(WHAT NEEDS TO BE DONE) Take each line of the records below that contains the string "display" and copy it.

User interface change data

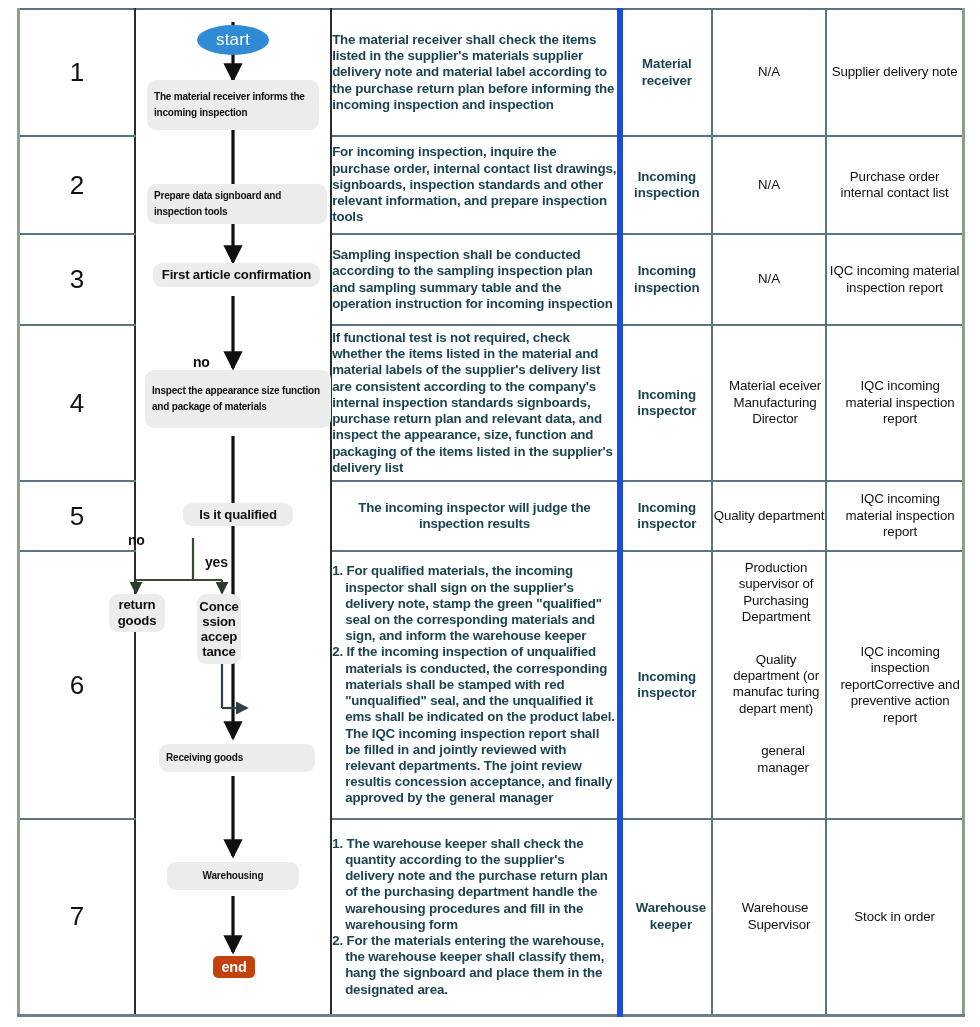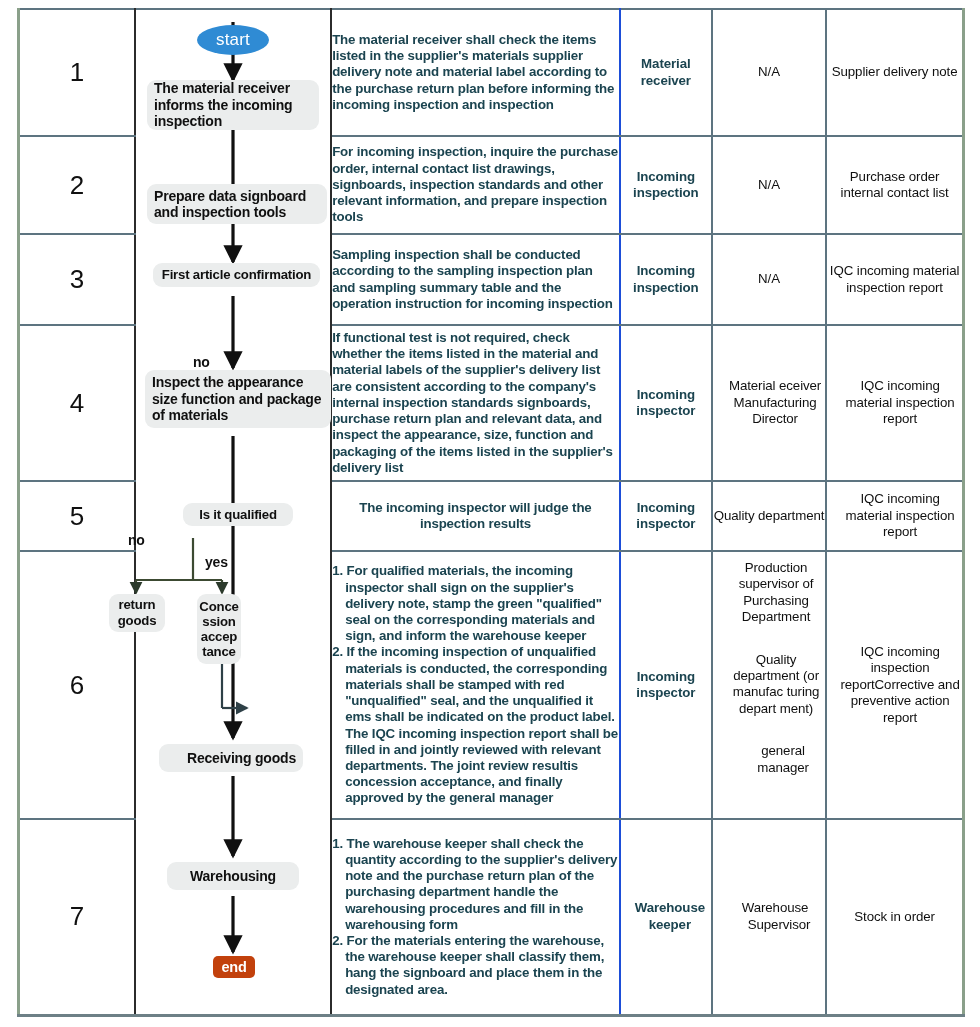--- a/index.html
+++ b/index.html
@@ -45,7 +45,7 @@
   }
   td.c-desc{
     width:288px;
-    border-right:2px solid #1d4ed8;
+    border-right:6px solid #1d4ed8;
     padding:7px 9px 7px 11px;
     font-size:13.3px;
     line-height:16.2px;

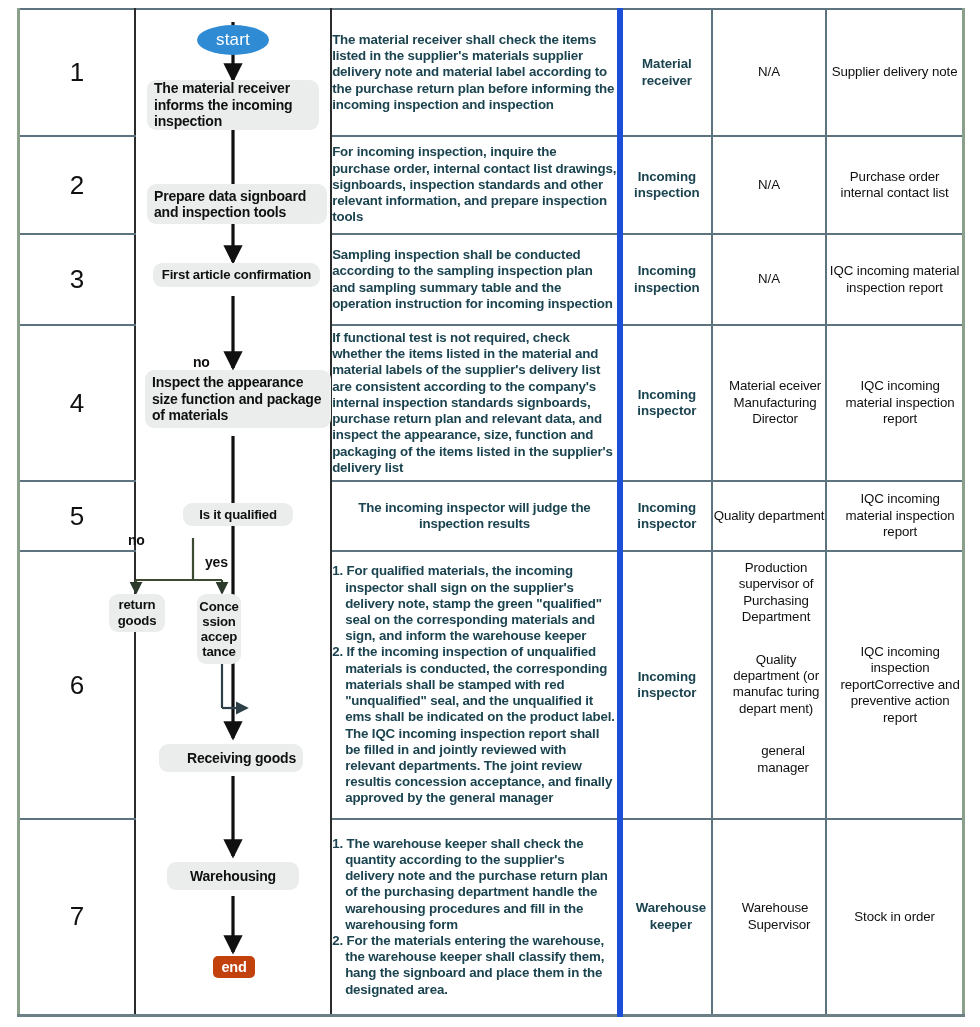--- a/index.html
+++ b/index.html
@@ -92,7 +92,7 @@
     border-radius:9px;
     color:#101010;
     font-weight:bold;
-    font-size:14px;
+    font-size:10px;
     line-height:16.5px;
     text-align:center;
     letter-spacing:-0.2px;

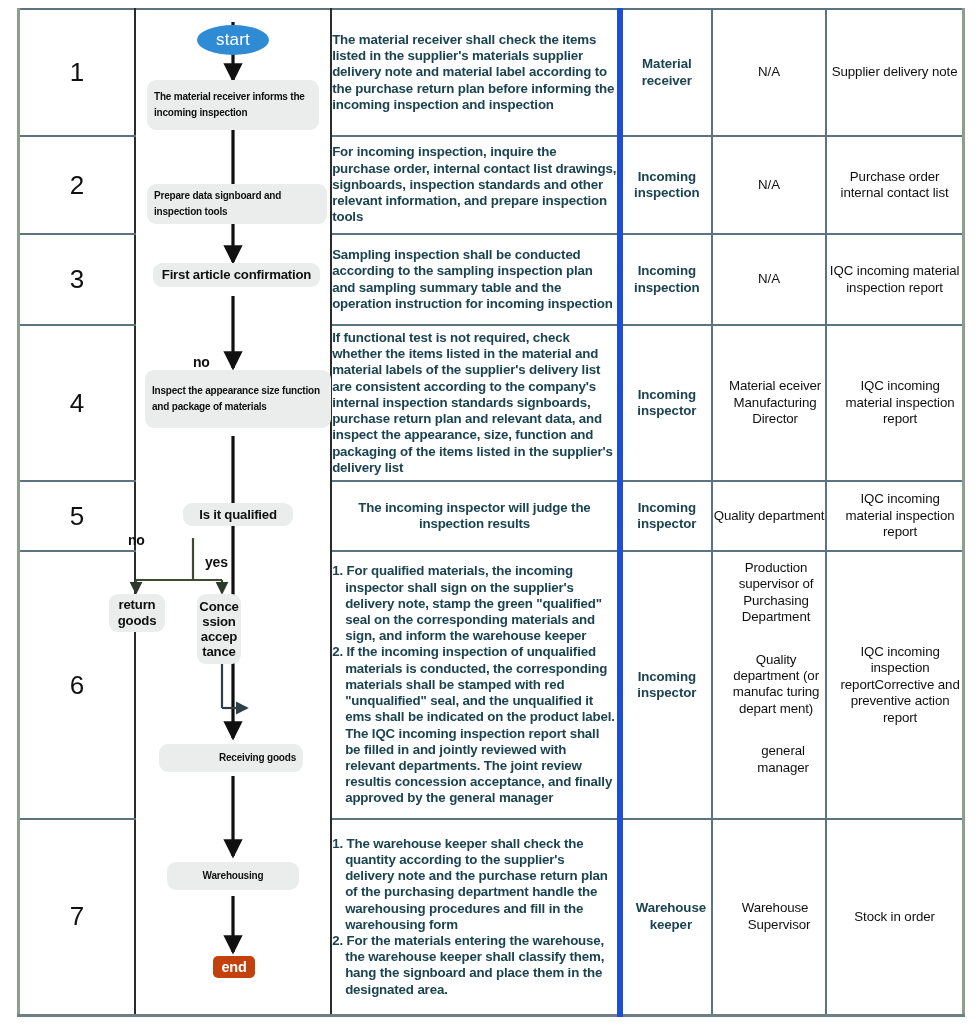--- a/index.html
+++ b/index.html
@@ -377,7 +377,7 @@
       <span>Conce ssion accep tance</span>
     </div>
 
-    <div class="node" style="left:134px;top:736px;width:144px;height:28px;display:flex;align-items:center;justify-content:flex-end;">
+    <div class="node" style="left:134px;top:736px;width:156px;height:28px;display:flex;align-items:center;justify-content:flex-start;">
       <span>Receiving goods</span>
     </div>
 

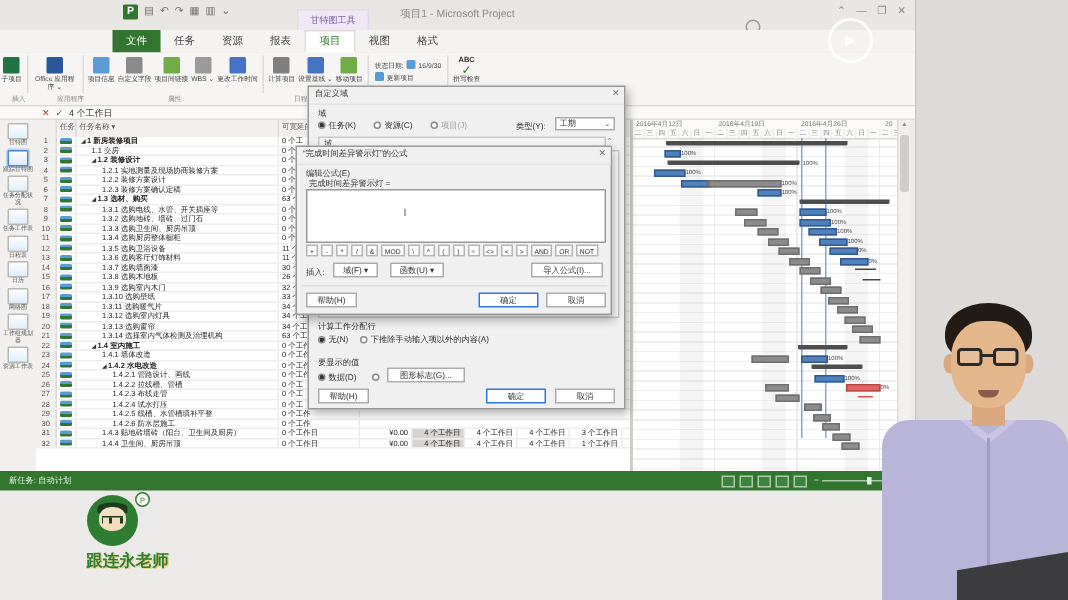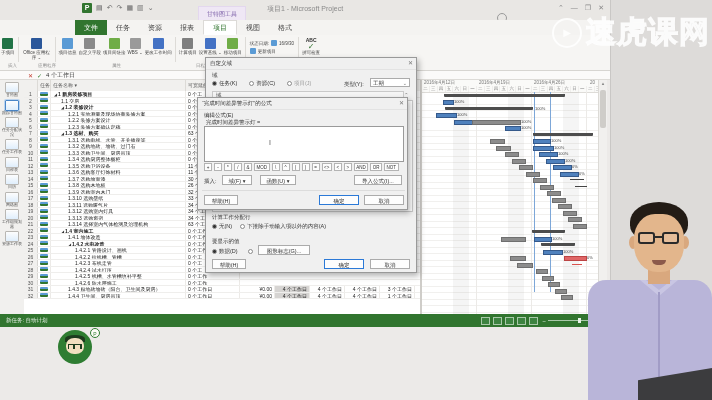--- a/index.html
+++ b/index.html
@@ -795,7 +795,6 @@
   <div id="wm-circle">
       <span>▶</span>
     </div>
-  <div id="wm-text">速虎课网</div>
 </div>
 
 <div id="logo">

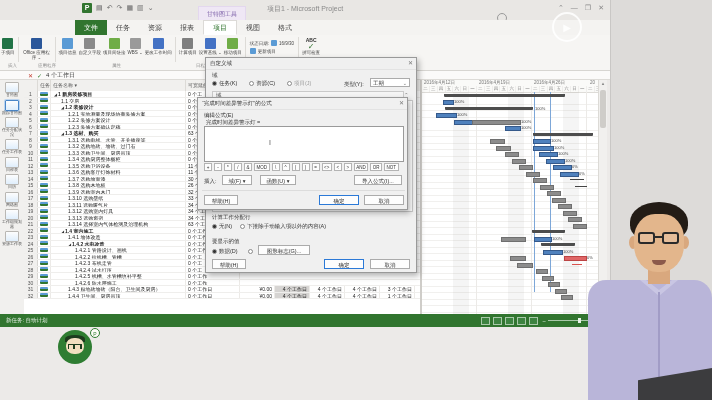--- a/index.html
+++ b/index.html
@@ -803,6 +803,7 @@
   <div id="logo-face"></div>
   <div id="logo-glasses"></div>
   <div id="logo-badge">P</div>
+  <div id="logo-line1">跟连永老师</div>
 </div>
 
 <div id="person">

(YOUR SOLUTION)
-    <div class="node" style="left:134px;top:736px;width:144px;height:28px;display:flex;align-items:center;justify-content:flex-end;">
+    <div class="node" style="left:134px;top:736px;width:156px;height:28px;display:flex;align-items:center;justify-content:flex-start;">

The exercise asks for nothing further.